When I found this in the library and I read on the back that it was banned in some fascist countries during WWII, I was intrigued. I wasn’t the biggest fan of the writing style, it felt like a novelised play (I now know it was), and there were parts that didn’t flow as well as I would have liked. I really enjoyed the message behind the story, however, and the lack of resolution at the end (which is rare for me). I’m looking forward to picking up more of Steinbeck’s works.
The Summer Book – Tove Jansson
Blurb: An elderly artist and her six-year-old granddaughter while away a summer together on a tiny island in the gulf of Finland. Gradually, the two learn to adjust to each other’s fears, whims and yearnings for independence, and a fierce yet understated love emerges – one that encompasses not only the summer inhabitants but the island itself, with its mossy rocks, windswept firs and unpredictable seas.

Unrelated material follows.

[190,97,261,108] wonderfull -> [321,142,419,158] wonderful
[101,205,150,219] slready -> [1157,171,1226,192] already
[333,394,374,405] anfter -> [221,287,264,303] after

Jacob’s Room – Virginia Woolf
Blurb: Virginia Woolf’s first original and distinguished work, Jacob’s Room is the story of a sensitive young man named Jacob Flanders. The life story, character and friends of Jacob are presented in a series for separate scenes and moments from his childhood, through college at Cambridge, love affairs in London, and travels in Greece, to his death in the war. Jacob’s Room established Virginia Woolf’s reputation as a highly poetic and symbolic writer who places emphasis not on plot or action but on the psychological realm of occupied by her characters.